Abstract:LLM-based agents have demonstrated impressive zero-shot performance in vision-language navigation (VLN) task. However, existing LLM-based methods often focus only on solving high-level task planning by selecting nodes in predefined navigation graphs for movements, overlooking low-level control in navigation scenarios. To bridge this gap, we propose AO-Planner, a novel Affordances-Oriented Planner for continuous VLN task. Our AO-Planner integrates various foundation models to achieve affordances-oriented low-level motion planning and high-level decision-making, both performed in a zero-shot setting. Specifically, we employ a Visual Affordances Prompting (VAP) approach, where the visible ground is segmented by SAM to provide navigational affordances, based on which the LLM selects potential candidate waypoints and plans low-level paths towards selected waypoints.
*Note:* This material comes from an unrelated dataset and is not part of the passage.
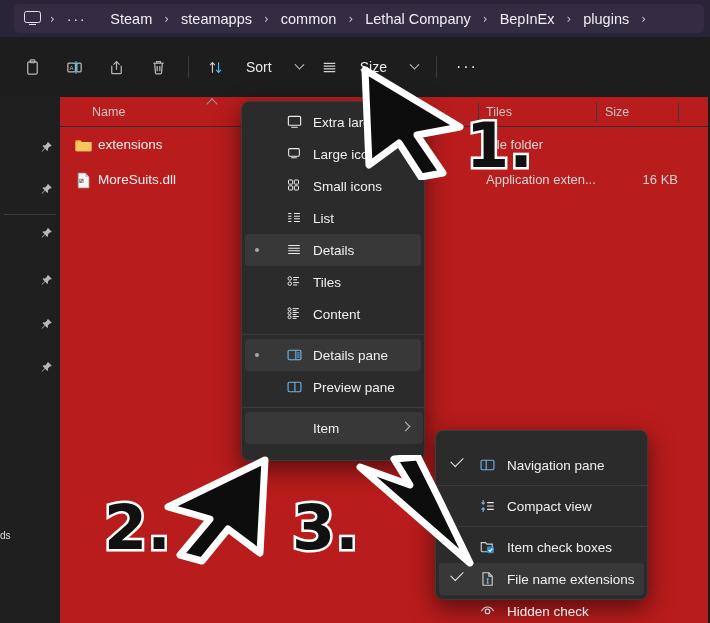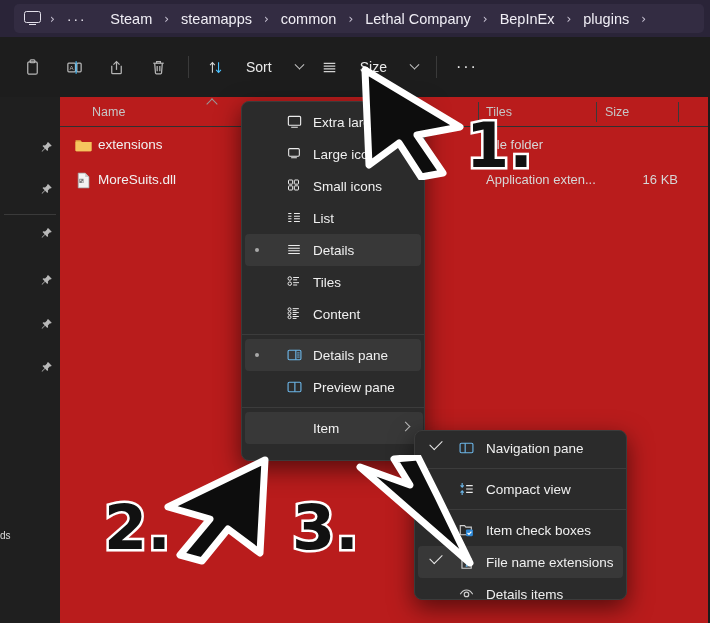"Navigation pane" #showmenu { left: 414px -> 435px; padding: 1px 0 -> 18px 0 }
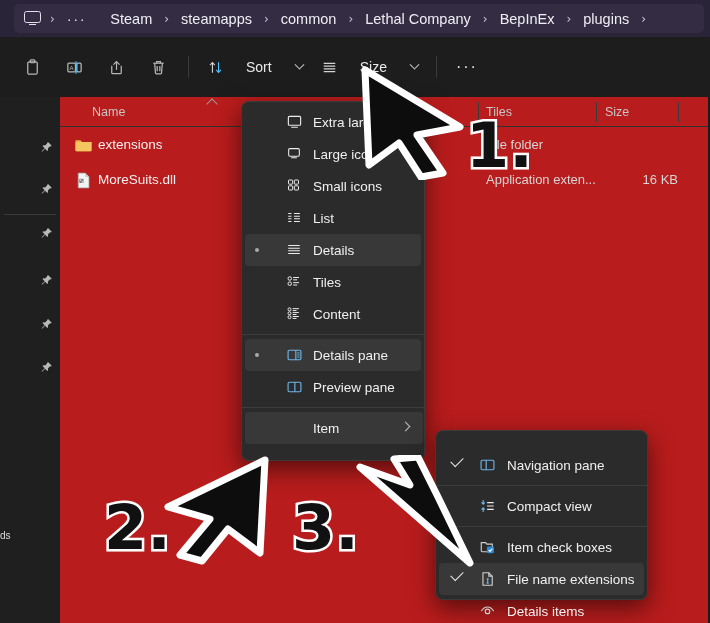"Details items" span.mlabel { text: Details items -> Hidden check }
We further propose a high-level PathAgent which marks planned paths into the image input and reasons the most probable path by comprehending all environmental information. Finally, we convert the selected path into 3D coordinates using camera intrinsic parameters and depth information, avoiding challenging 3D predictions for LLMs. Experiments on the challenging R2R-CE and RxR-CE datasets show that AO-Planner achieves state-of-the-art zero-shot performance (8.8% improvement on SPL). Our method can also serve as a data annotator to obtain pseudo-labels, distilling its waypoint prediction ability into a learning-based predictor. This new predictor does not require any waypoint data from the simulator and achieves 47% SR competing with supervised methods. We establish an effective connection between LLM and 3D world, presenting novel prospects for employing foundation models in low-level motion control.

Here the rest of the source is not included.